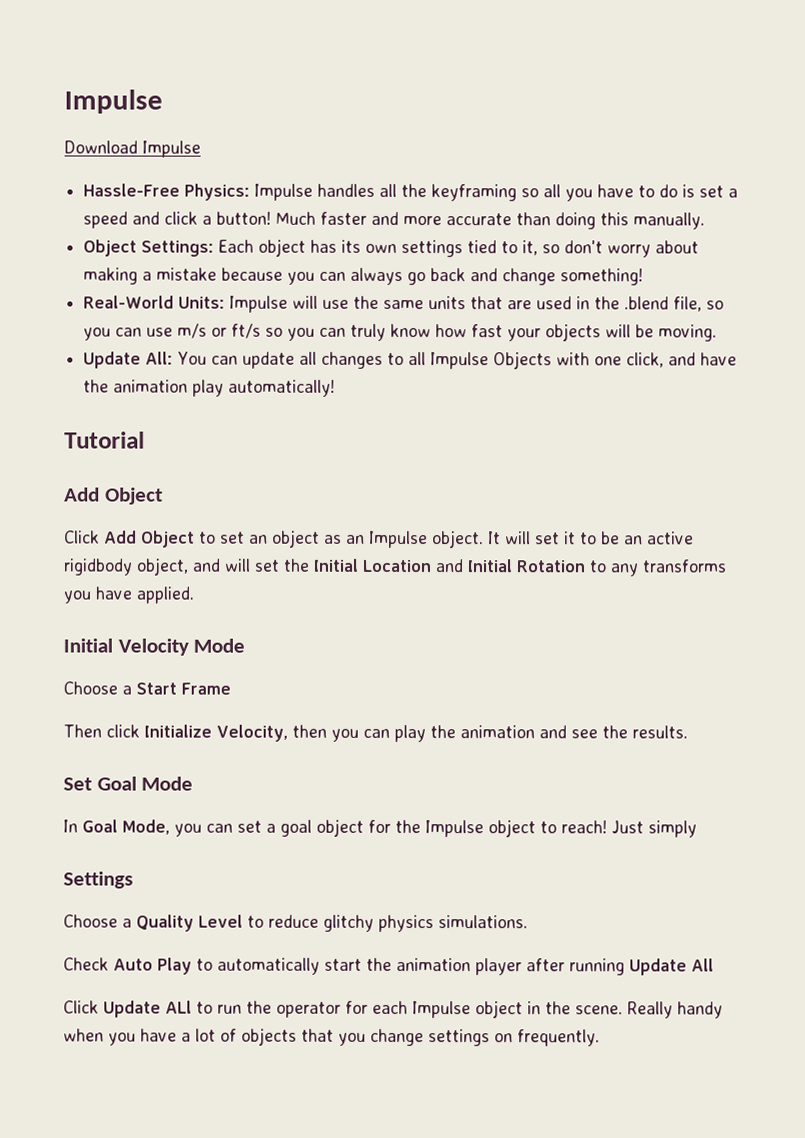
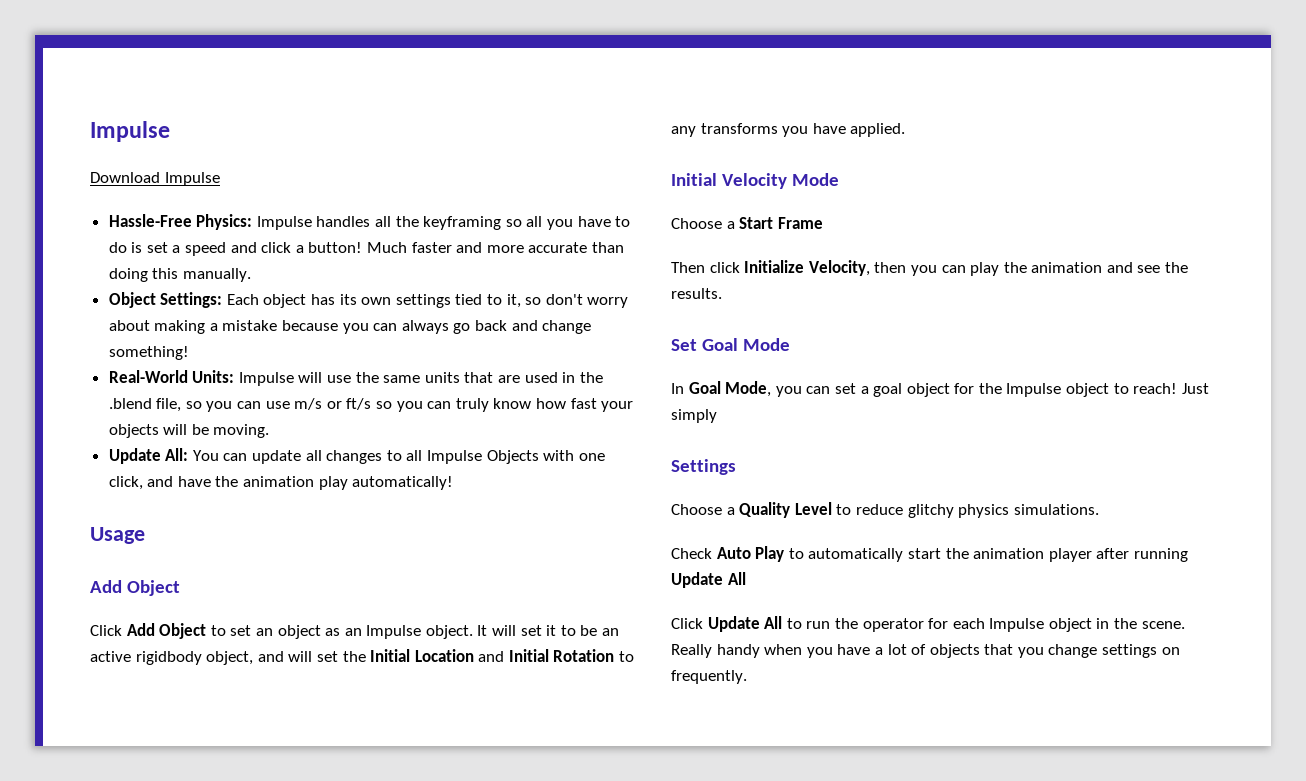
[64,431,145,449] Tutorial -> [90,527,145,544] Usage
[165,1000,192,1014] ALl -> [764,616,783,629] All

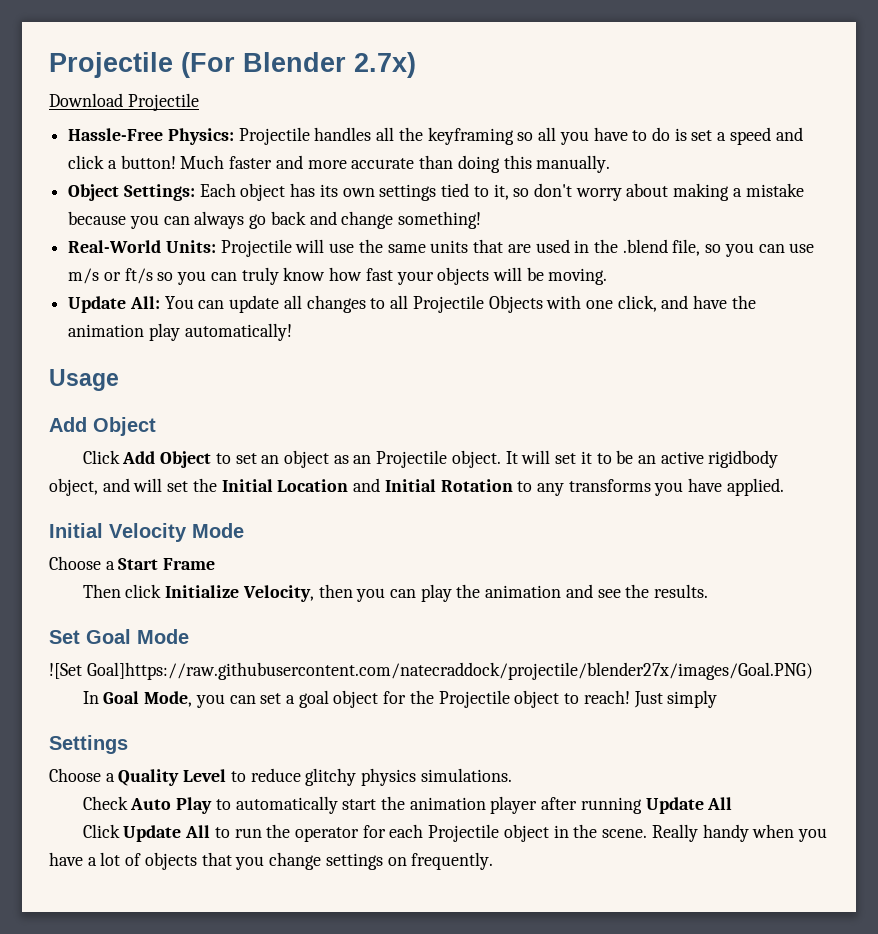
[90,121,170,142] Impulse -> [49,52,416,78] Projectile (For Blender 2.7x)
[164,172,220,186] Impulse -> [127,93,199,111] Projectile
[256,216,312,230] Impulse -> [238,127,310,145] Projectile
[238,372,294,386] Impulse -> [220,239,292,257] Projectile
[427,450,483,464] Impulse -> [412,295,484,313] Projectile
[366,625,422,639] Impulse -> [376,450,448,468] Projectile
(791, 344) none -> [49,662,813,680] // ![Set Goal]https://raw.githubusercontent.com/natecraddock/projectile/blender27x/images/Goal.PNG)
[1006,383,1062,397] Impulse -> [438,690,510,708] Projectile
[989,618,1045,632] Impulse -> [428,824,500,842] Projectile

──────────────────────────────

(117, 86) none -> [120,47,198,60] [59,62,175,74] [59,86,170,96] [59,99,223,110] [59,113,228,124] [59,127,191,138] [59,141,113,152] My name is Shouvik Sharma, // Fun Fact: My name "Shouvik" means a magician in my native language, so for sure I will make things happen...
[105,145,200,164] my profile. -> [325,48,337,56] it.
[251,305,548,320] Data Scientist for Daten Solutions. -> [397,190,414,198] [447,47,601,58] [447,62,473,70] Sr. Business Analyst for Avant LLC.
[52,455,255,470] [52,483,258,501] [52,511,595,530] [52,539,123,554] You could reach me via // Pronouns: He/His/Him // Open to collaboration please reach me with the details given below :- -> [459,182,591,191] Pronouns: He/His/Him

──────────────────────────────

Copy, exactly and only, the lines above that begin with the one containing "[256,216,312,230] Impulse ->" and finish with the one containing "[989,618,1045,632] Impulse ->".

Result of the exercise
[256,216,312,230] Impulse -> [238,127,310,145] Projectile
[238,372,294,386] Impulse -> [220,239,292,257] Projectile
[427,450,483,464] Impulse -> [412,295,484,313] Projectile
[366,625,422,639] Impulse -> [376,450,448,468] Projectile
(791, 344) none -> [49,662,813,680] // ![Set Goal]https://raw.githubusercontent.com/natecraddock/projectile/blender27x/images/Goal.PNG)
[1006,383,1062,397] Impulse -> [438,690,510,708] Projectile
[989,618,1045,632] Impulse -> [428,824,500,842] Projectile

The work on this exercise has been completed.